欲求

この人の物語を書きたいなと思うひとに出逢ってしまい頭の中にエピソードが少しずつ流れ込んでくる。きっと、根気よく書き上げたら長い話になる気がする。けれどまだまだ書き慣れていなくて、ぼんやりした形しか浮かんで来ない。表現したいことが、描写したい場面が浮かんでいるのに形にするのがこんなにも困難で苦しくて辛いなんて、それでもやりたいと思うなんて、どうしようもない。井戸掘りのようだ。水が勢い良く、もしくはじんわりと染みでて井戸がなみなみと満たされその水面に白い満月が映るほどまでにわたしはまだ手を休められない。掘り続けなきゃ。疲れても、泥だらけでも、暗くて何も見えなくても。
自分の考えや、性格、そうしてあまり人に話したくはない粘膜のような柔らかい部分のことも、事細かにわかりやすく描写しなければいけない。そうする必要があるから。そうしないとこの話は完成しないから。私の弱い部分を全部さらけだすための話。
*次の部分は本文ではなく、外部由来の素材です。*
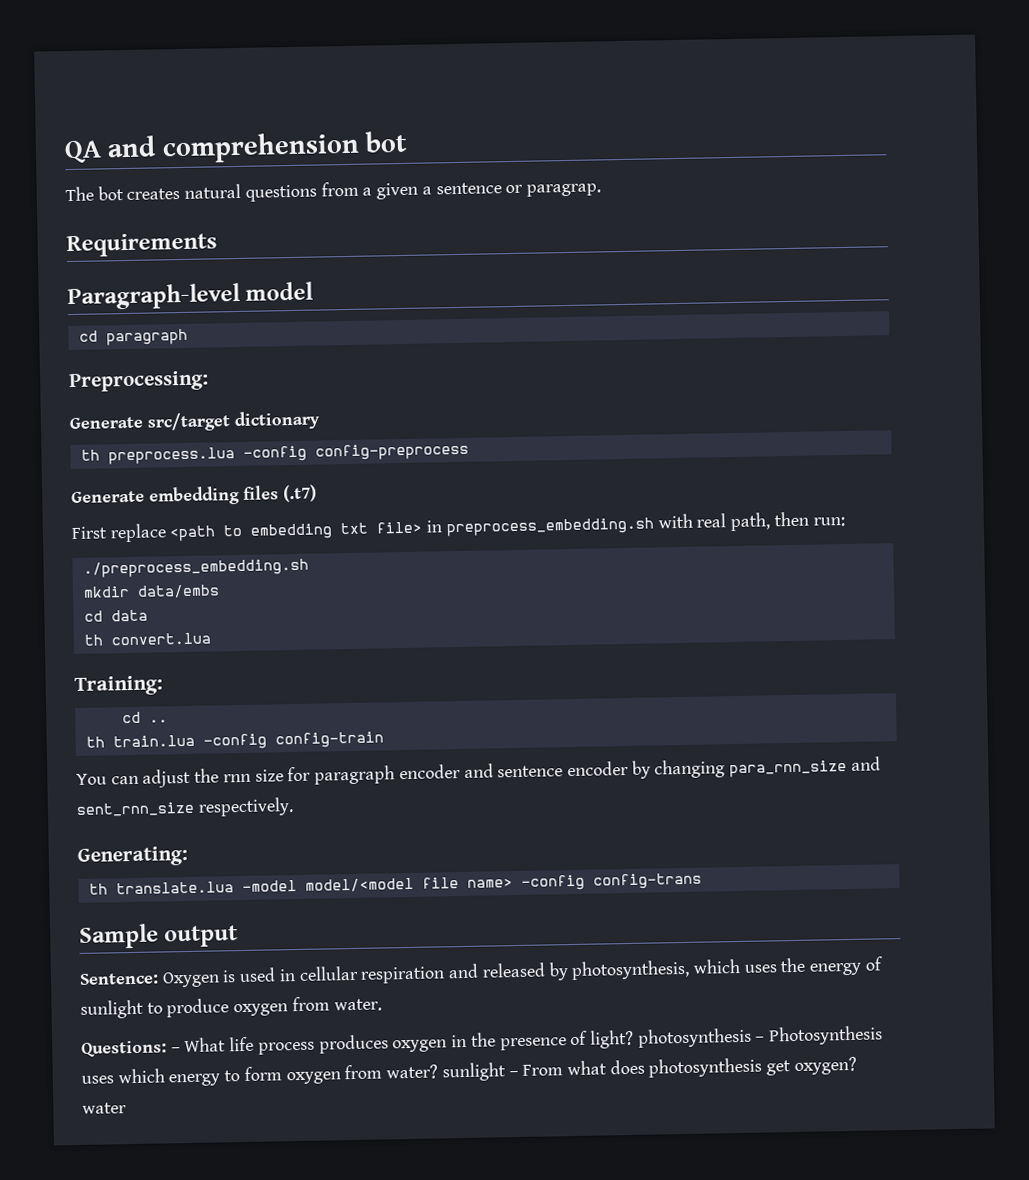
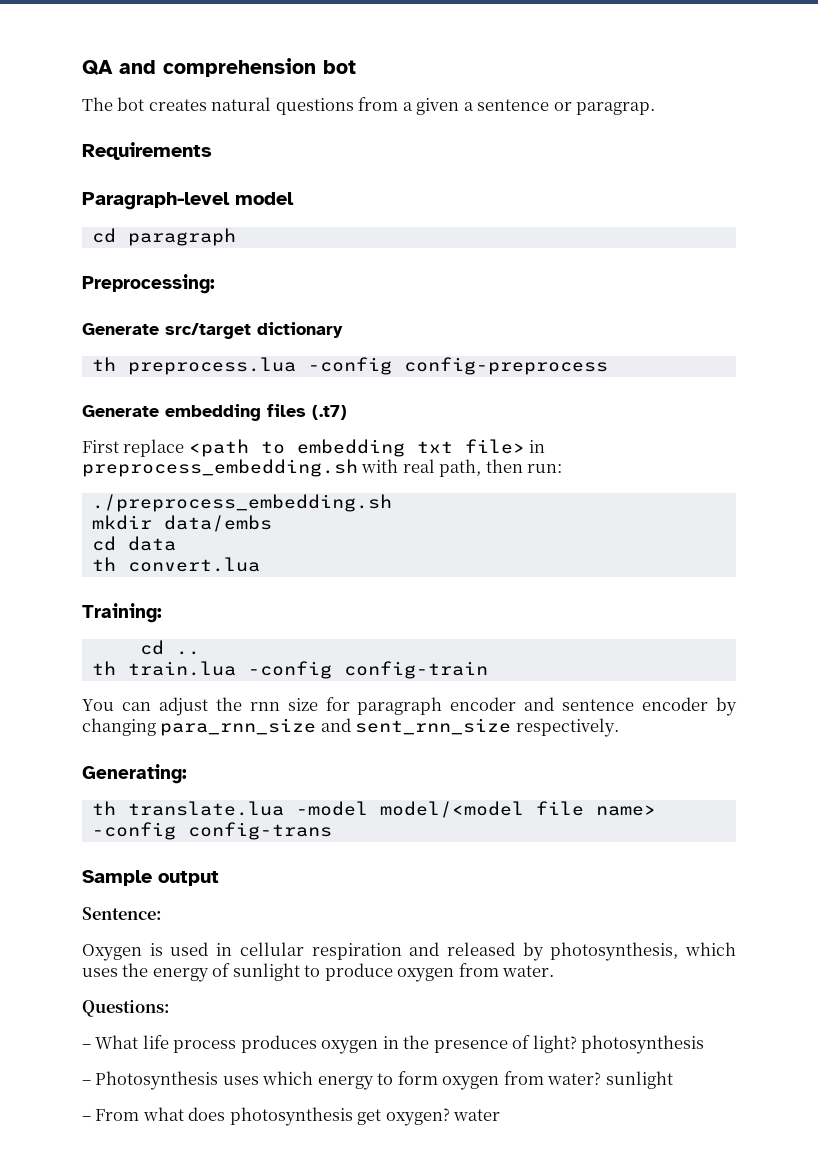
(159, 978) none -> (162, 913) //
(167, 1048) none -> (170, 1008) //
(752, 1037) none -> (705, 1044) //
(506, 1072) none -> (673, 1080) //

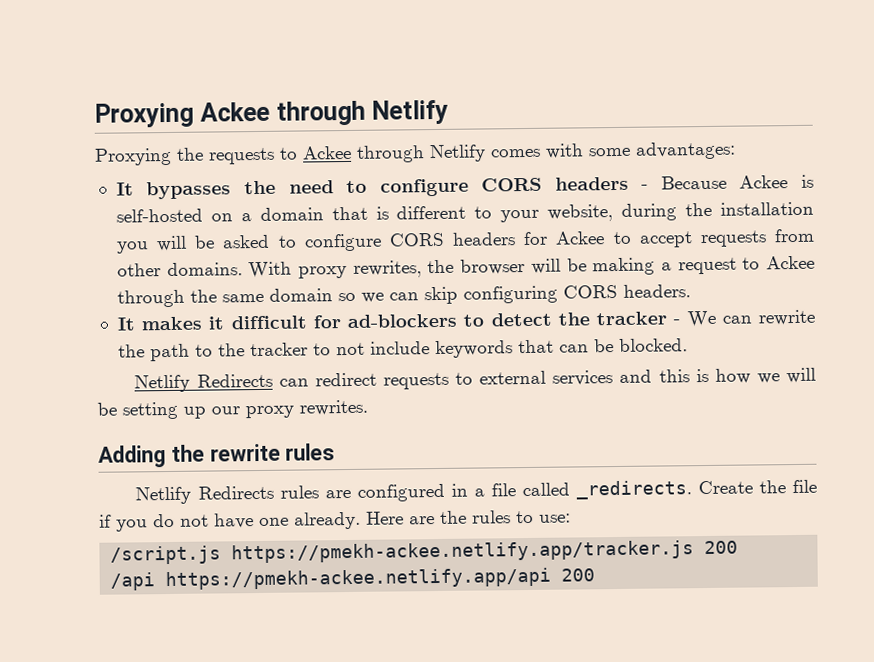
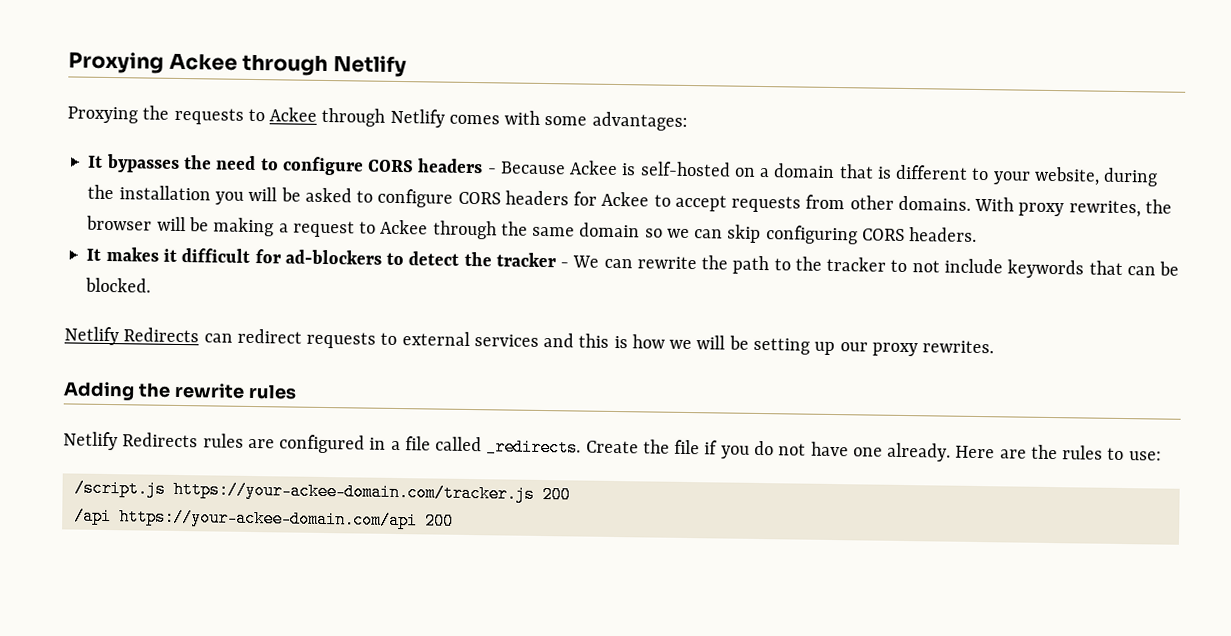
[231,540,695,564] https://pmekh-ackee.netlify.app/tracker.js -> [172,480,535,503] https://your-ackee-domain.com/tracker.js
[165,567,552,591] https://pmekh-ackee.netlify.app/api -> [118,508,418,530] https://your-ackee-domain.com/api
けれど私の本当の話じゃない。色んな出来事が、繋ぎ合わされて、私というフィルターを通して出来上がるであろう違う世界のこと。私は私の弱点を、自分で、何度も、ナイフで突きながら、それでも尚書く手を止めずにいなければ。じぶんを知るって、そういうことなのかな。私にとってはきっとそうで、どれだけ血を流しても形にして、ひとつの世界にして、知らなきゃいけないことが確かにある。
目を背けたくなる様なことがあってもそれを受け入れなければ。そういう意味での苦渋はこれから、数えきれない程味わうだろう。もう、それでもいいと思える。人が不完全な故に異常な輝き方をしたり、美しかったり、脆い部分がすごく魅力的であることを文章にできたなら。完璧なものに、人をくるわせる程の魅力は絶対にない。わたしは不完全なひとの、胸が苦しくなる位こちらの情欲を誘うような色彩の瞬きとか、そういうもにたまらなく惹かれる。そういうことを書きたい。それが今書きたい話のテーマです。